##### DATA #####
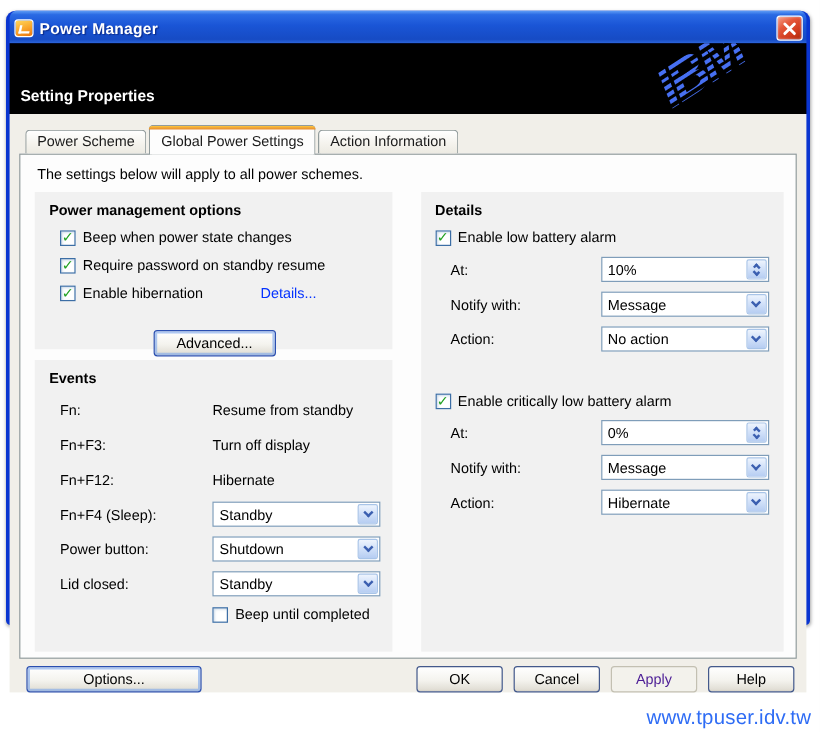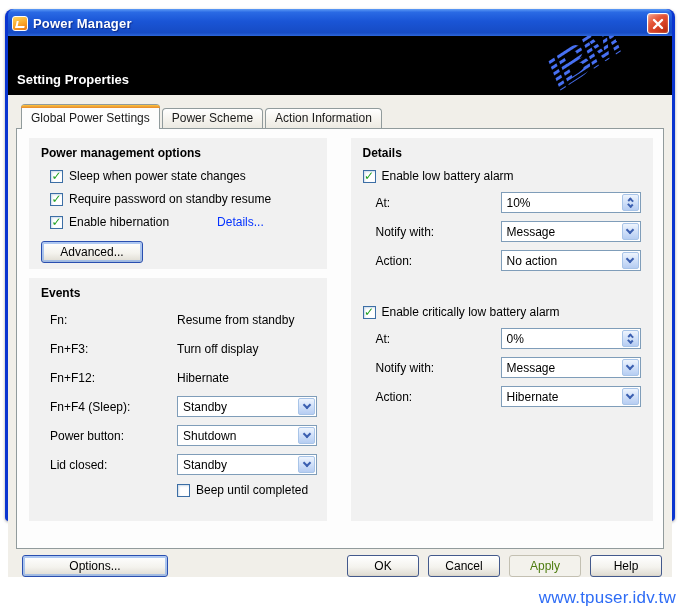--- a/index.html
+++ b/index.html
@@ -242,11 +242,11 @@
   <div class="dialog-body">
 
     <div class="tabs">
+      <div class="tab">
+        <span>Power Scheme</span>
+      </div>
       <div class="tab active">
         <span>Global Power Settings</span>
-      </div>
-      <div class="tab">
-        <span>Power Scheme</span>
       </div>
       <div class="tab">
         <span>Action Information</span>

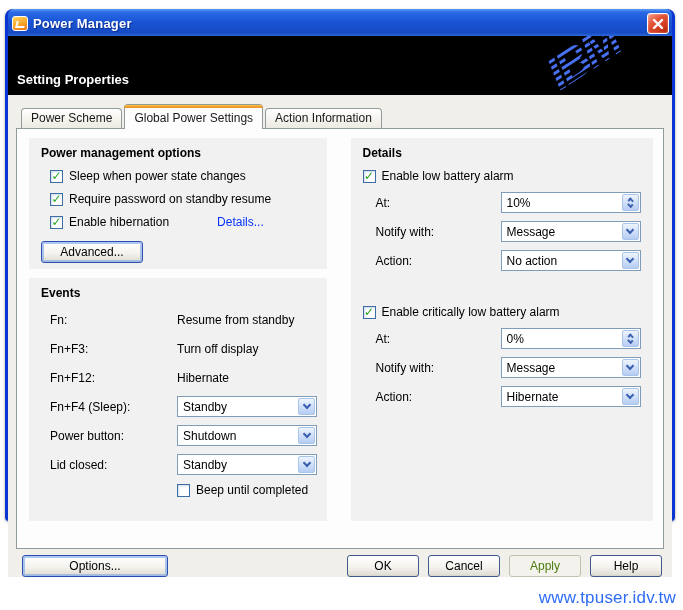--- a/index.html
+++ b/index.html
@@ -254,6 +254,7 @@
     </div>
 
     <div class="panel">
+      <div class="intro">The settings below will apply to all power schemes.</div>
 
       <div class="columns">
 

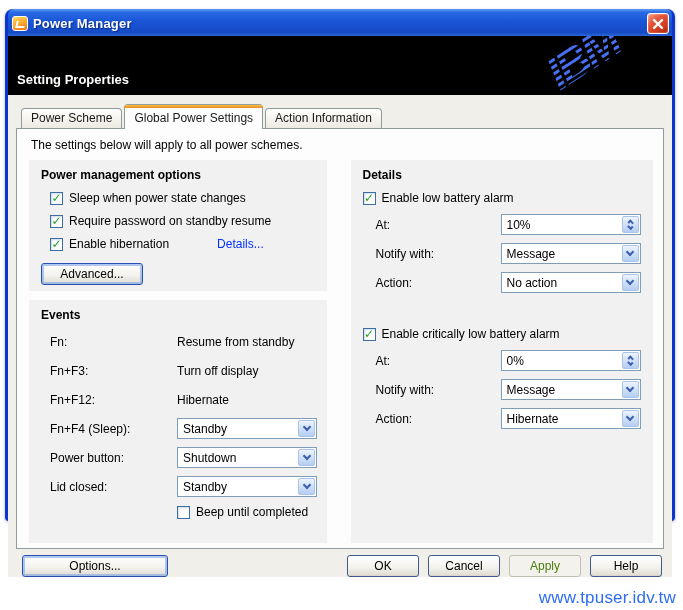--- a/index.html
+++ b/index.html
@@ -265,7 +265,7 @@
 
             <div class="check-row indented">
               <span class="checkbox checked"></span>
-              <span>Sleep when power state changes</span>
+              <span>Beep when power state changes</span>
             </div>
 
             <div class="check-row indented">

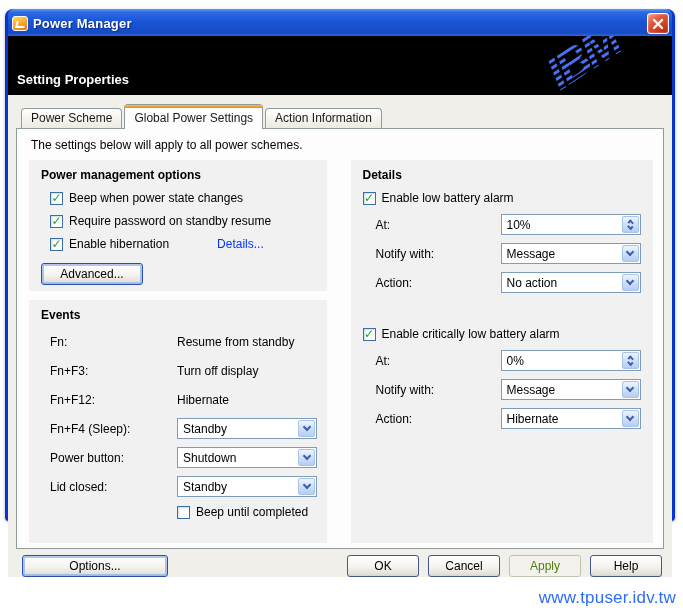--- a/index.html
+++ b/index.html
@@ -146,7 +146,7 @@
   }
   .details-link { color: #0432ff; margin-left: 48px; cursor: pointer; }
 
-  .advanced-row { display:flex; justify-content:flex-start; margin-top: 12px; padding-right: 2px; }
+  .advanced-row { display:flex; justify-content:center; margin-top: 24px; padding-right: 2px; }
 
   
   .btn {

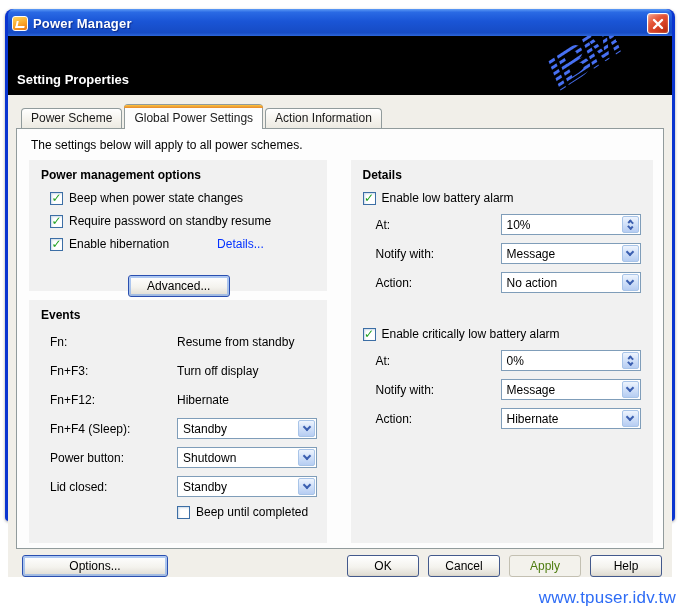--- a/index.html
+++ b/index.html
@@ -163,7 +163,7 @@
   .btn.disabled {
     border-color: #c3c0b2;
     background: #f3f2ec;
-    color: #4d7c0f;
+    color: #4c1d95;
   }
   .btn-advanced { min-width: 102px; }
#####
##### DATA #####
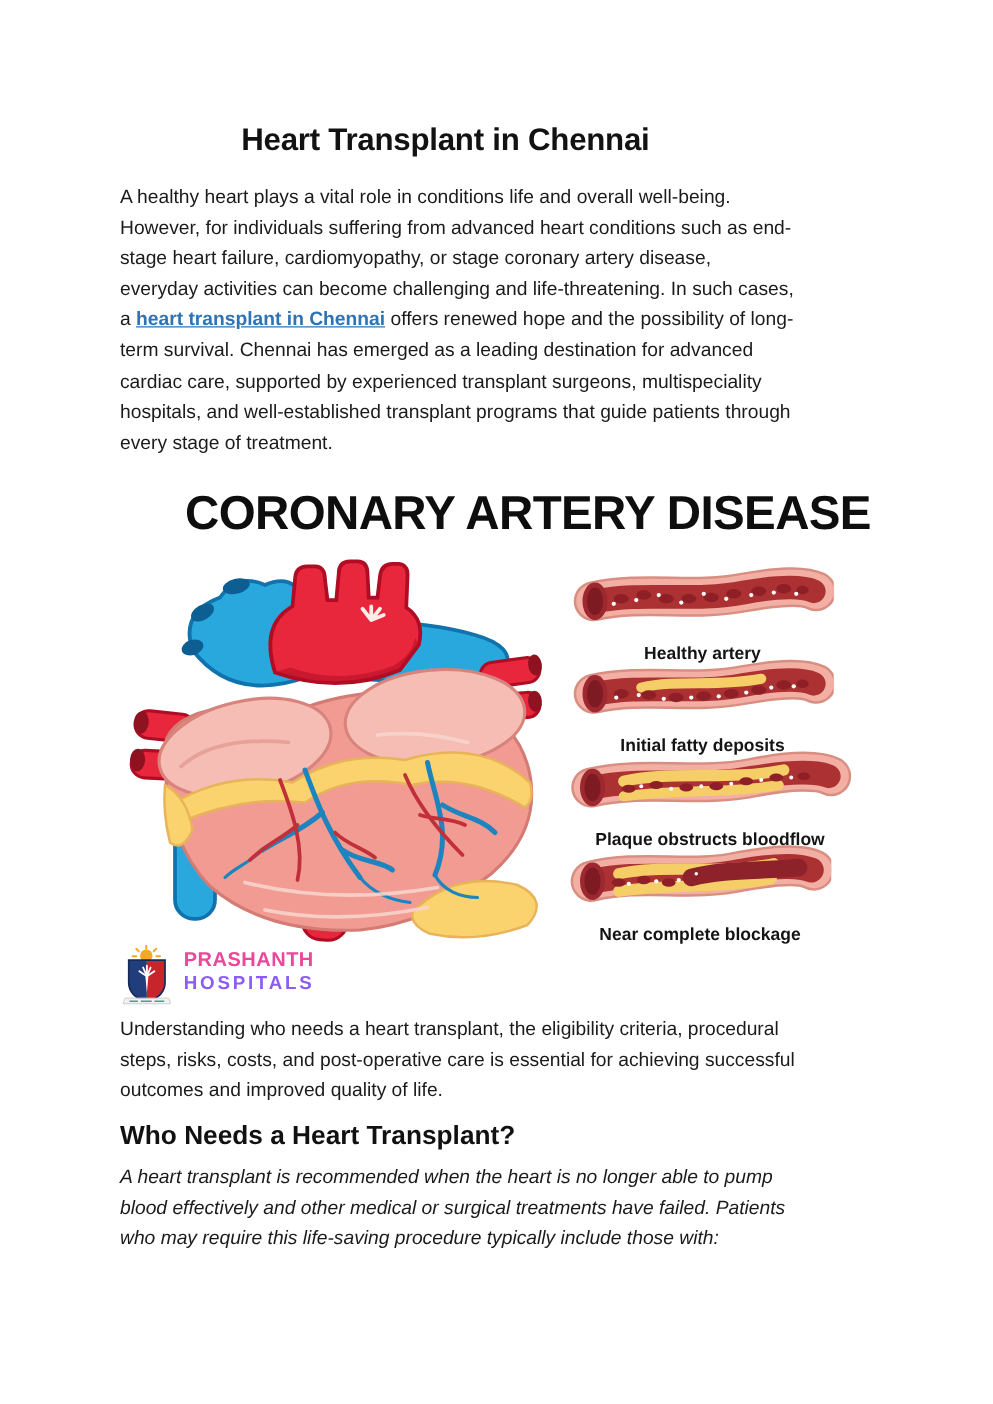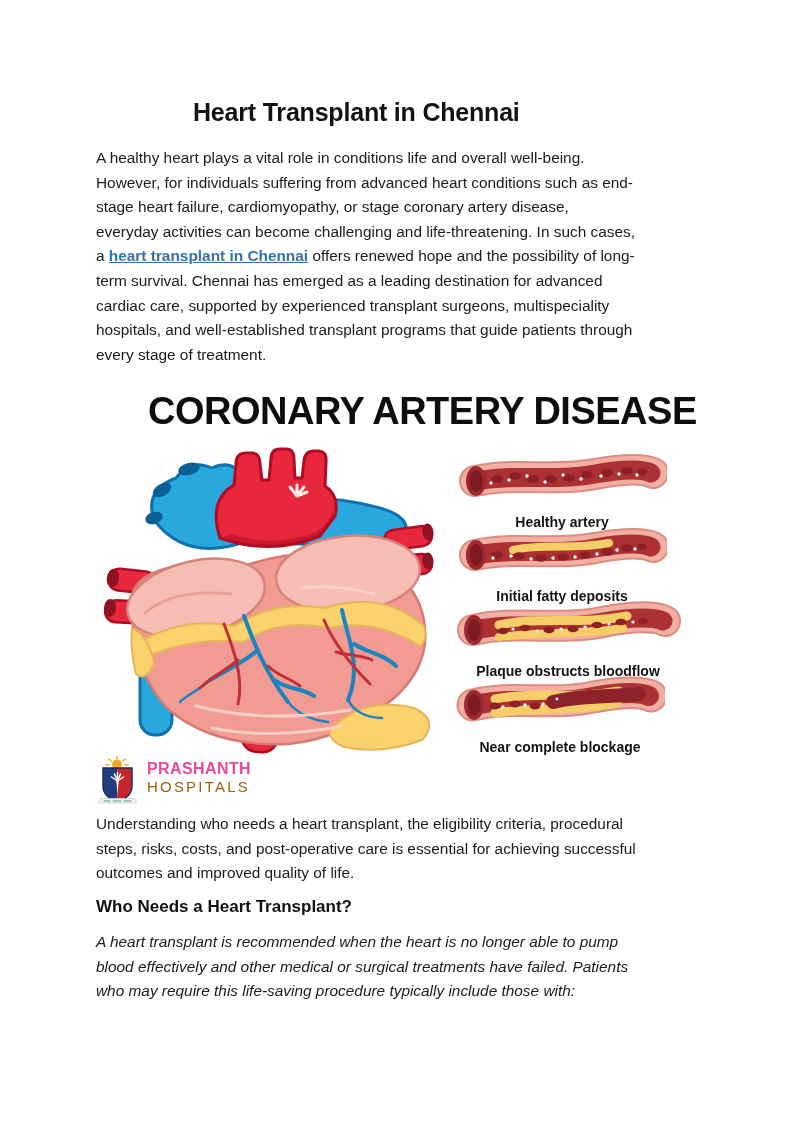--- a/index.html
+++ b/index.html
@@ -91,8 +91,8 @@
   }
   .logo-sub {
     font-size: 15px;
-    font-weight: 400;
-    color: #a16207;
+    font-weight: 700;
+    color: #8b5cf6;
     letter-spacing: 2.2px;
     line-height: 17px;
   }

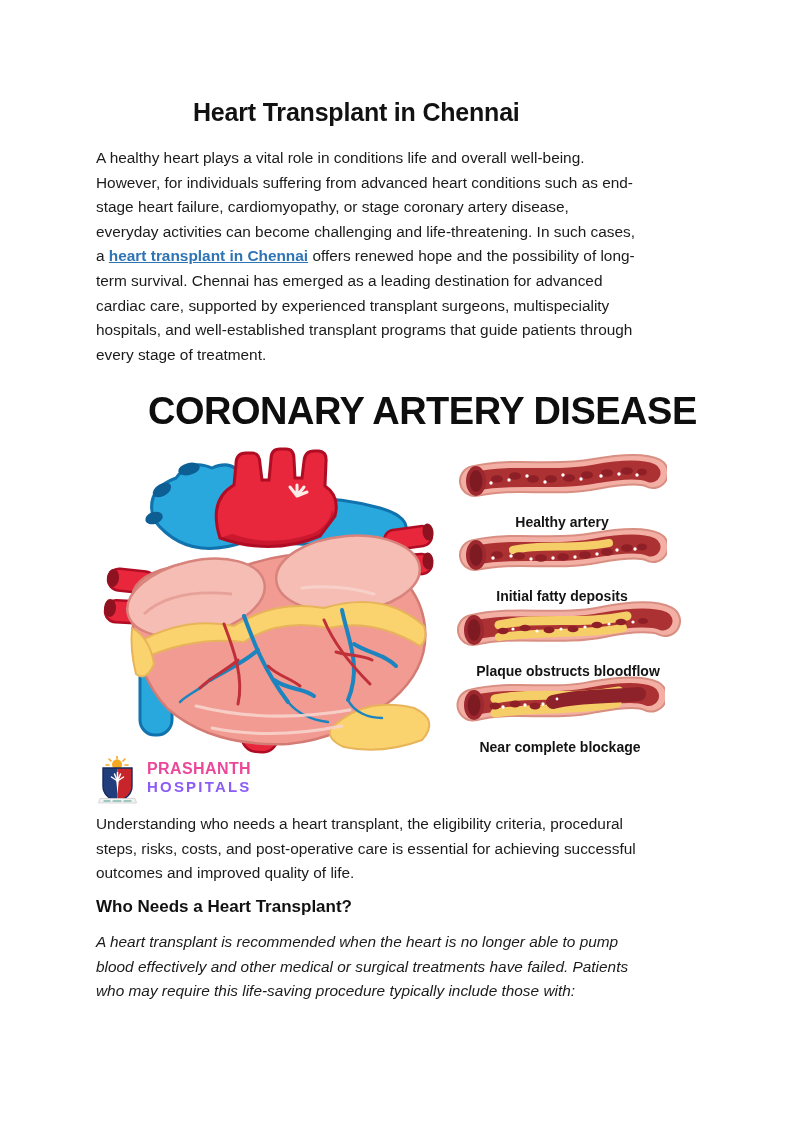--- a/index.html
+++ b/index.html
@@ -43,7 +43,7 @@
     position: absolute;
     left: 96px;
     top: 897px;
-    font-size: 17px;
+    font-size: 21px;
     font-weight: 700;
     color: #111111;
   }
#####
### YOUR ASSIGNMENT
Note each line above that holds "display", then copy all of them.

### EXPECTED OUTPUT
-  .advanced-row { display:flex; justify-content:flex-start; margin-top: 12px; padding-right: 2px; }
+  .advanced-row { display:flex; justify-content:center; margin-top: 24px; padding-right: 2px; }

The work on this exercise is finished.